Juma looked at the dog.

"Kioo can," Juma said. "If Vance has any infection... if he has any Salt on him... the dog will know."

"Then we go," Tyler decided. "We take the Wind Wagon. We head West. Into the Rift."

"To meet the Admiral," I said.

"No," Tyler said, picking up his clipboard. "To assess the threat. If he's a friend, we trade. If he's an enemy..."

Tyler looked at the melted ruin of the Railgun outside.

"If he's an enemy, we test the enzyme on a human subject."

THE DEPARTURE

We packed the next morning.

I made three large jars of the Green Paste.

Juma sharpened his machete and made a leather harness for Kioo.

Tyler packed the radio and the solar charger.

We stood at the West Gate.

"This feels different," Katunzi said. He wasn't coming this time. He was staying to manage the coffee trade. "Before, we ran from monsters. Now, we run toward men."

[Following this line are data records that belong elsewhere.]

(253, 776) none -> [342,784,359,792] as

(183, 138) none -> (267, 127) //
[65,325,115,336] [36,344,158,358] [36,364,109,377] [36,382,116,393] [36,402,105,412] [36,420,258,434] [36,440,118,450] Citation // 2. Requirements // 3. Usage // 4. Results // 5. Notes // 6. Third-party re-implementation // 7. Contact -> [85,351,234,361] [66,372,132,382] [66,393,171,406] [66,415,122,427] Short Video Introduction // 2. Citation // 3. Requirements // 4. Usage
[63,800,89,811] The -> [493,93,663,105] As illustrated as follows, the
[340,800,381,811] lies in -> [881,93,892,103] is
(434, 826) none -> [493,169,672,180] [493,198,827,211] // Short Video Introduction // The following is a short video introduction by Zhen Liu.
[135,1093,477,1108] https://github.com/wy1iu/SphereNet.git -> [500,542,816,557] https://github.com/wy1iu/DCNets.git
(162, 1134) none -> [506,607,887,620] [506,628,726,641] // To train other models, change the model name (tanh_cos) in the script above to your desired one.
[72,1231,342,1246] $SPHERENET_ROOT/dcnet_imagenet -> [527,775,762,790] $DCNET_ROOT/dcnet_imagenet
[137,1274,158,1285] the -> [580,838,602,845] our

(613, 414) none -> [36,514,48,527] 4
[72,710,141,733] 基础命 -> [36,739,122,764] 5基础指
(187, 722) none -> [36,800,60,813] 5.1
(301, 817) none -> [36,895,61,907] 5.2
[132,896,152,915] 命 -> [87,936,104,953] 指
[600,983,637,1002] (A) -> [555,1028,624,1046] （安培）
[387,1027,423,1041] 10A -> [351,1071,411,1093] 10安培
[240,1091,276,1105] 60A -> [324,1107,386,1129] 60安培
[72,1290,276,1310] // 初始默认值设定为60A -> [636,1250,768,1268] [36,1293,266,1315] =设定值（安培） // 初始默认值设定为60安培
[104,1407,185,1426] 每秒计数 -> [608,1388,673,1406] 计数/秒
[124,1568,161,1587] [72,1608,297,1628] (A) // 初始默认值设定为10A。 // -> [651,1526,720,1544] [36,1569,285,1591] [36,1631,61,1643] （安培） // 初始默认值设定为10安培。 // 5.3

"Men are worse," Juma said.

He whistled.

Kioo trotted to his side. The dog looked healthy. The scars where the crystal had been were turning into tough, calloused skin.

"Let's go," Juma said. "The Admiral is waiting."

We boarded the Wind Wagon.

As we rolled away from New Arusha, I looked back at the city. It was healing. The vines were growing back over the scorched walls.

We had found a way to heal the animals.

We had found a way to heal the land.

Now, we just had to see if we could heal the human race. Or if the "Admiral" was just another infection waiting to be burned out.